Dovete sapere che ciò che desidero accade SEMPRE, e accade anche quando desidero qualcosa per le persone che sono accanto a me.
Ed è anche per questo che le persone che aiuto CE LA FANNO.
…ma se smetto, poi tutto torna come prima, perché ciò che hanno ottenuto era frutto della MIA ENERGIA e non della loro.
Per questo motivo, mentre le aiuto, le persone DEVONO praticare, così da diventare loro stesse capaci di trasformare la propria vita.
Purtroppo ho scoperto che a molti non interessa scegliere il proprio destino, perché scegliere significa impegnarsi e praticare seriamente.
Vi racconto un aneddoto recente:
Mia figlia fa nascere i bambini, un lavoro molto nobile.
Io per lei desideravo un altro tipo di lavoro: molto meno impegnativo, con bassissime responsabilità, che lasciasse molto tempo libero, ma comunque sicurissimo, indeterminato e sotto lo Stato.
Mia figlia non ne voleva sapere di “quel tipo di lavoro specifico”…
Ebbene, glielo hanno appena offerto. Ahahahaha!

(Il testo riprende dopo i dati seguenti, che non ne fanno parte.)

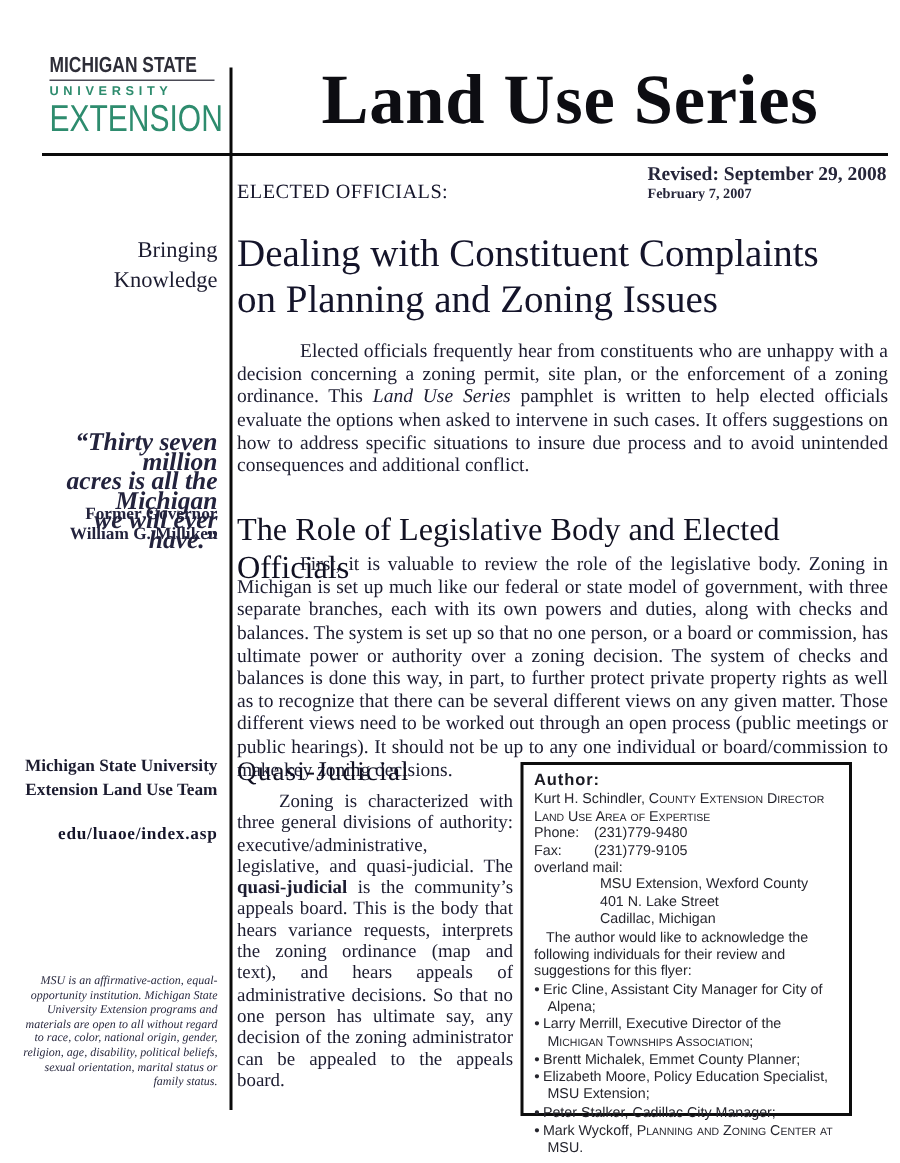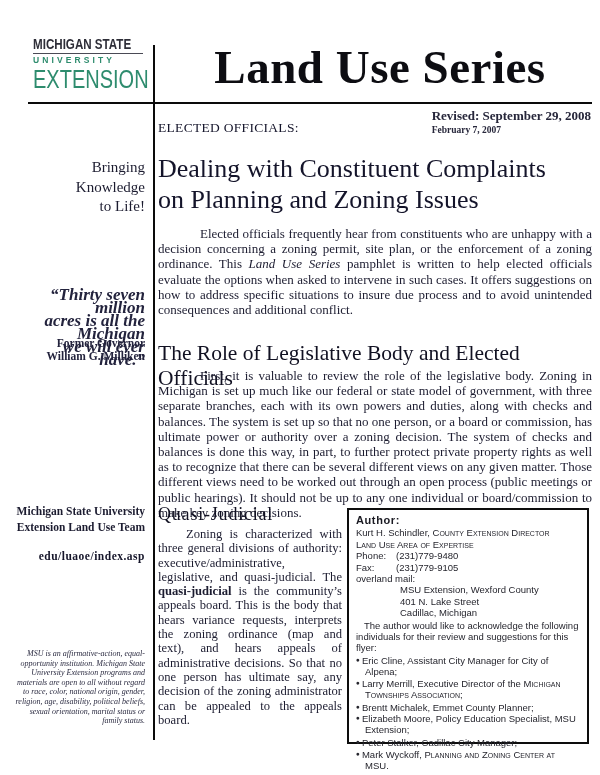"to Life!" div { html: <div>to Life!</div> -> none }
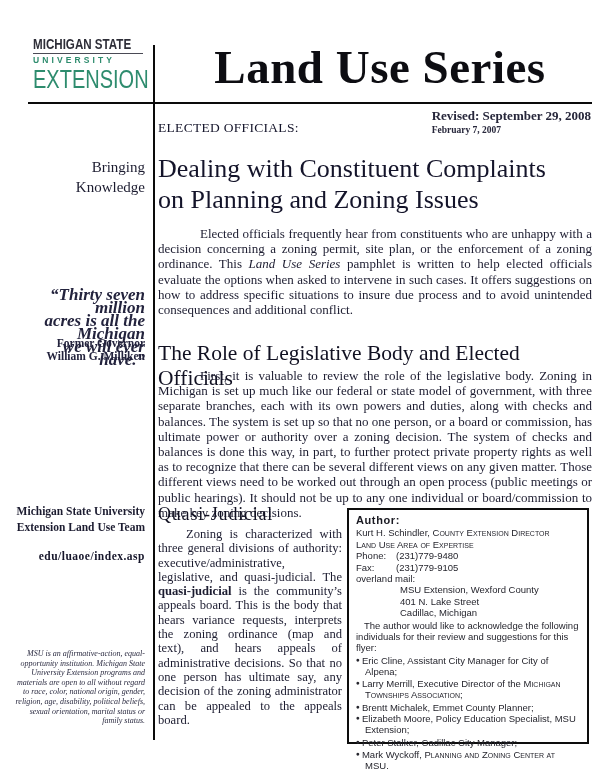"Author:" .author-box { width: 242px -> 221px }
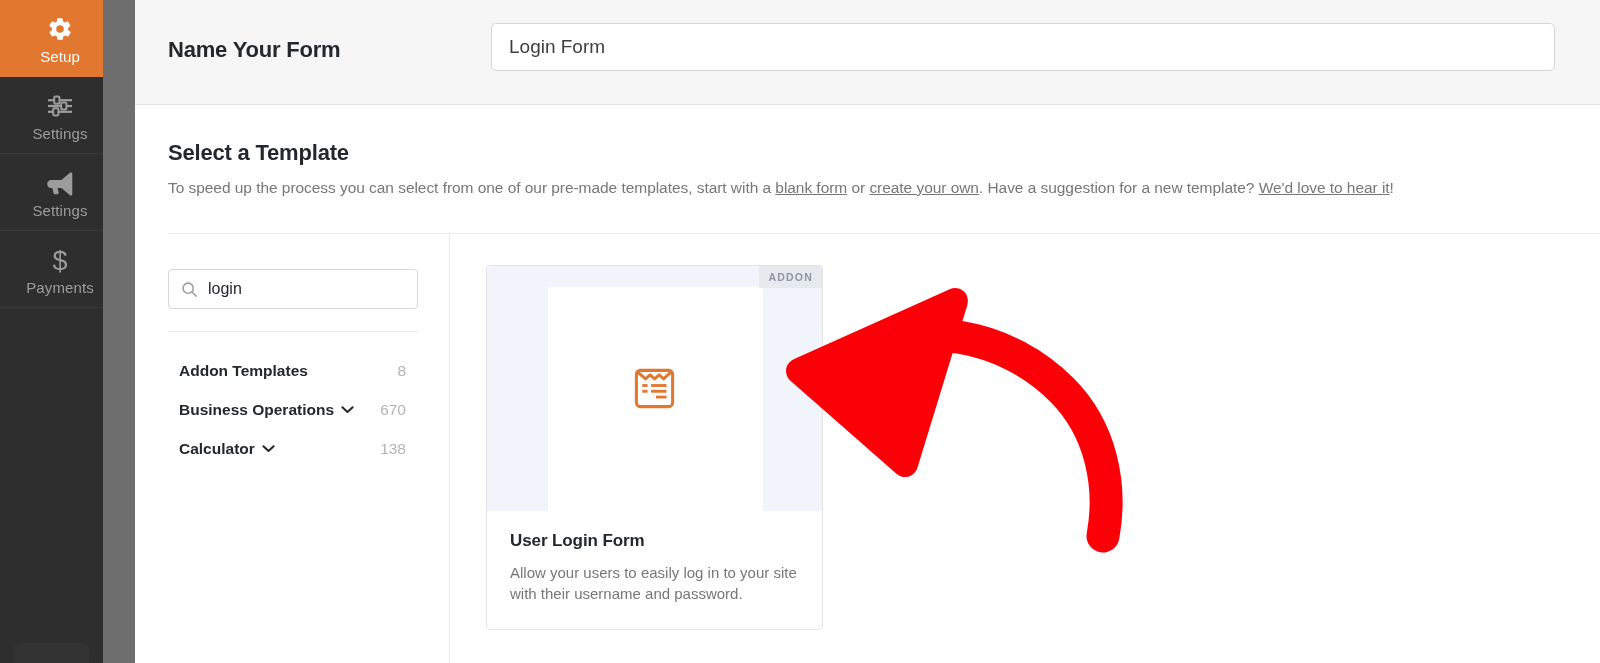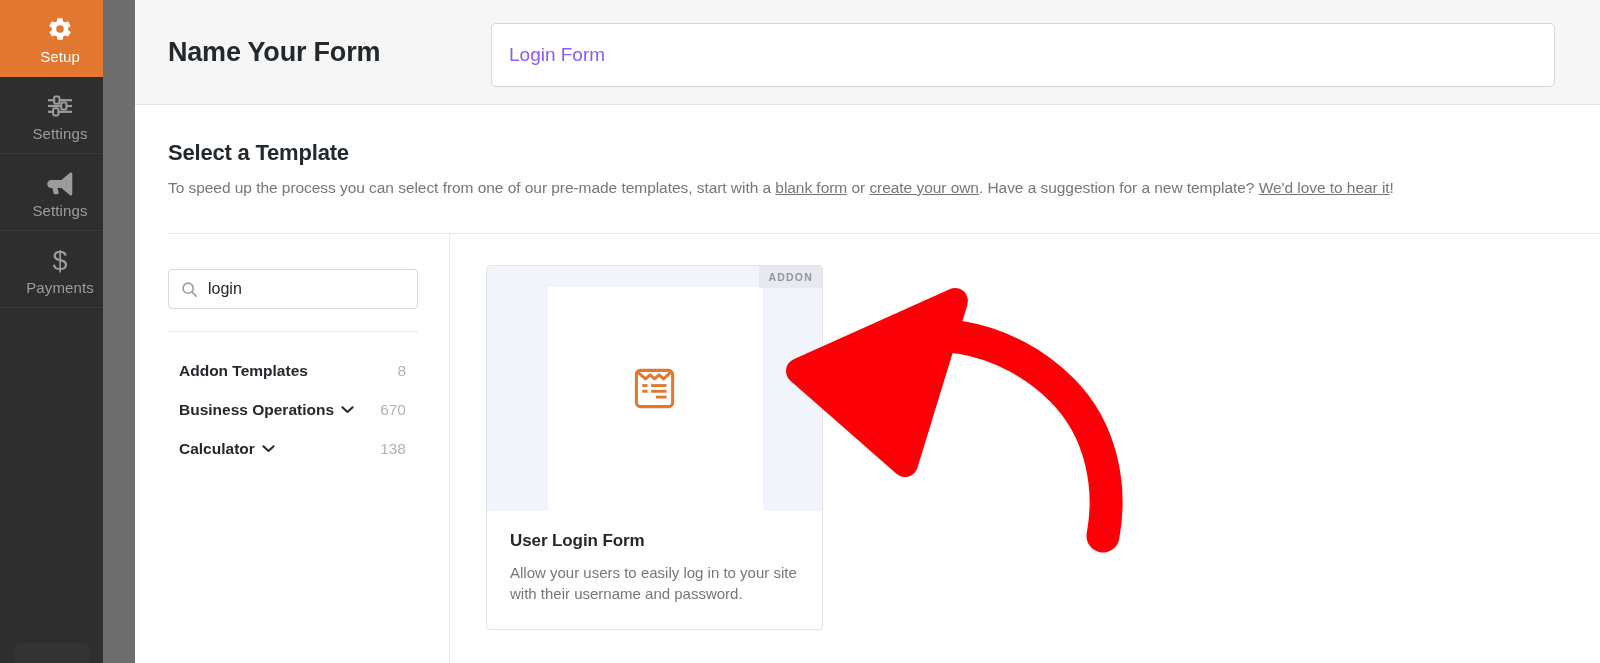"Name Your Form" .header-label { font-size: 27px -> 22px }
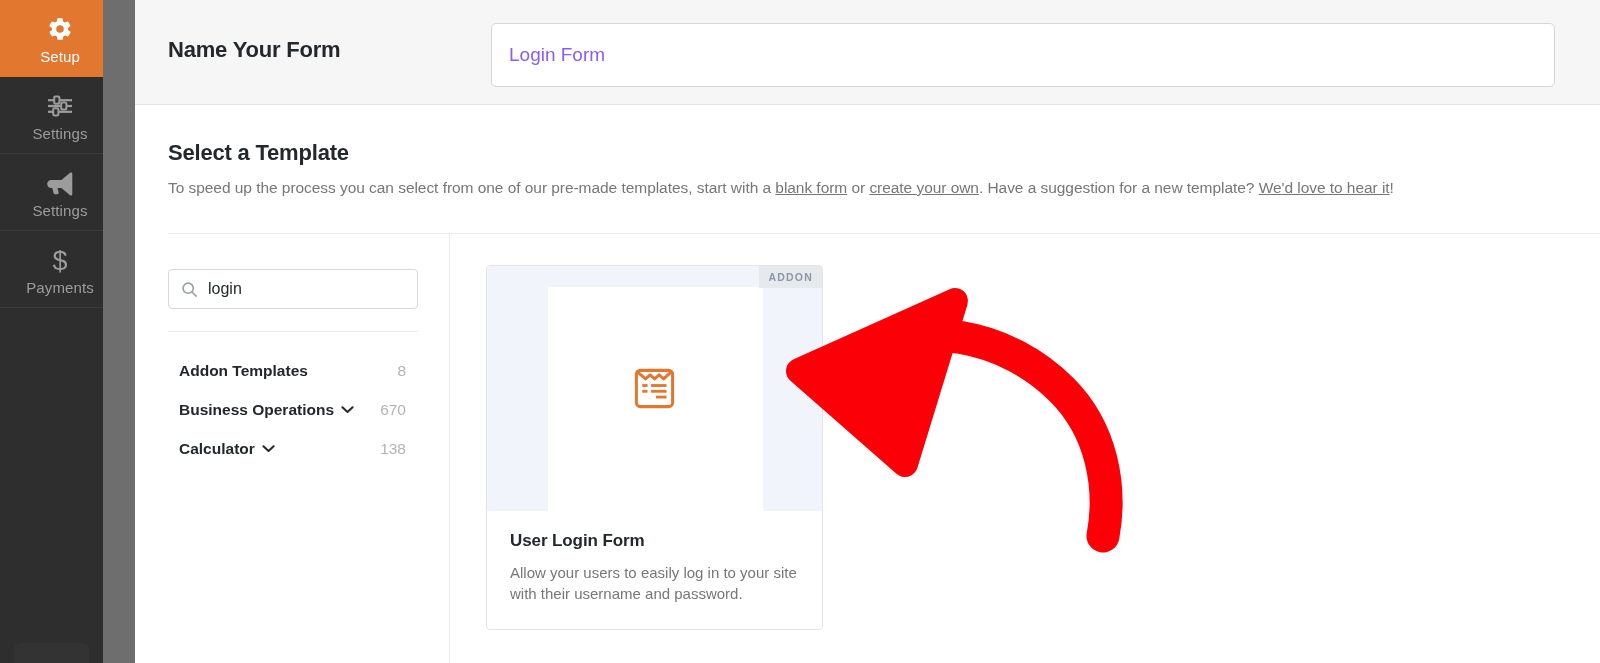"Login Form" .form-name-input { color: #8b5cf6 -> #404040; height: 64px -> 48px }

Questa è la potenza della pratica!
Non dico che mansione sia, per privacy, ma sappiate che è un lavoro molto, ma molto ambito, e pochissimi riescono ad arrivarci.
Mia figlia mi ha detto di smettere di desiderare per lei, ma per me non è facile non desiderare il meglio per le persone che amo.
E mi accade SEMPRE che si avvera ciò che desidero per gli altri.Questa la magia alkemica del praticante!.
Vi ho raccontato questo per farvi capire LA PORTATA DELLA PRATICA.
Smuove il mondo.
Personalmente, TUTTO CIÒ CHE DESIDERO SI CONCRETIZZA, ma attenzione: i desideri devono essere eticamente corretti e non fare del male a nessuno.
Devono portare miglioramenti, serenità, felicità.
Per esempio: desiderare che un uomo o una donna torni da voi è un desiderio negativo, perché il possesso contro la volontà dell’altro non è fare del bene.
Ma vi svelo un altro segreto:
I desideri negativi di un praticante si realizzano anch’essi, ma hanno un pagamento karmico superiore, proprio perché il praticante ha un potere che non deve essere usato a fin di male.
Ovviamente noi praticanti conosciamo gli antidoti karmici e, se proprio siamo costretti, facciamo azioni considerate negative dal karma.
Sappiate che il karma è un meccanismo: un praticante che diventa una persona che aiuta realmente il prossimo (Bodhisattva) farà certamente anche karma negativo.
Un esempio: uccidere una persona per salvarne mille porta karma negativo, ma salvare mille persone genera anche karma positivo.
Personalmente, se devo, faccio azioni negative ben ponderate.
Se conosci il karma, inizi a praticare coscienziosamente, cosa che l’essere umano inconsapevole non può fare.
E attenzione a fare i “finti praticanti”, aumentate il karma di ritorsione.
Gli esseri umani sono produttori inconsapevoli di moltissimo karma negativo.
Per esempio: parlare male del prossimo — sport umano molto in voga — crea tanto karma negativo da potervi distruggere la vita.
Un essere umano “sveglio” non sarebbe così cretino da farsi del male da solo!